Content starts

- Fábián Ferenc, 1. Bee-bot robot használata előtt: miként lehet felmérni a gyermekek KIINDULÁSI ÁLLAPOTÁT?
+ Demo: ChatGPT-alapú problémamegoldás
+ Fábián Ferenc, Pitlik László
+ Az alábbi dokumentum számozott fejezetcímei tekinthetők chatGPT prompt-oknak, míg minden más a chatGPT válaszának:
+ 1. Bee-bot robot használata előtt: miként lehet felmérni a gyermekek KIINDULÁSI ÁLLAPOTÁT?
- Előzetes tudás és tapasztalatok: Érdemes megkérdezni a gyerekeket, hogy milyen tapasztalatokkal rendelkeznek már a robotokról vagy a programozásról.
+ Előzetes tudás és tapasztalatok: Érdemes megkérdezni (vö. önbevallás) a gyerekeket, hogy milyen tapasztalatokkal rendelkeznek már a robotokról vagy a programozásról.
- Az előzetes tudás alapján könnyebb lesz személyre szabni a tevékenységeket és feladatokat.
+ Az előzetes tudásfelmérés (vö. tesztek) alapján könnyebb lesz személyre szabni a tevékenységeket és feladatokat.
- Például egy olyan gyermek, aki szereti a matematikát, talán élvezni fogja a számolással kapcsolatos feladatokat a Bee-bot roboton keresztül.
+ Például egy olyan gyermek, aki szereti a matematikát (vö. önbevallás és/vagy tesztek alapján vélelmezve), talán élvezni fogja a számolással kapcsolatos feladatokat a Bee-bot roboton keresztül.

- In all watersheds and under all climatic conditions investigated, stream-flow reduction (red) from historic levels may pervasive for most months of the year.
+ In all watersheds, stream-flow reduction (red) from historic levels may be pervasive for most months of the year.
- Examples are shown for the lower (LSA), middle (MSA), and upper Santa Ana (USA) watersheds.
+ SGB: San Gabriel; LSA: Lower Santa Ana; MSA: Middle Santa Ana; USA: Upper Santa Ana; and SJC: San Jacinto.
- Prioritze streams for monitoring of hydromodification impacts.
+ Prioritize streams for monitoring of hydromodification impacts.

Content ends

→ The problem: All lines in the listing above from the line containing "- Az előzetes" to the line containing "a matematikát (vö.", inclusive, should be retyped exactly; no other lines should appear.

→ Output of the task:
- Az előzetes tudás alapján könnyebb lesz személyre szabni a tevékenységeket és feladatokat.
+ Az előzetes tudásfelmérés (vö. tesztek) alapján könnyebb lesz személyre szabni a tevékenységeket és feladatokat.
- Például egy olyan gyermek, aki szereti a matematikát, talán élvezni fogja a számolással kapcsolatos feladatokat a Bee-bot roboton keresztül.
+ Például egy olyan gyermek, aki szereti a matematikát (vö. önbevallás és/vagy tesztek alapján vélelmezve), talán élvezni fogja a számolással kapcsolatos feladatokat a Bee-bot roboton keresztül.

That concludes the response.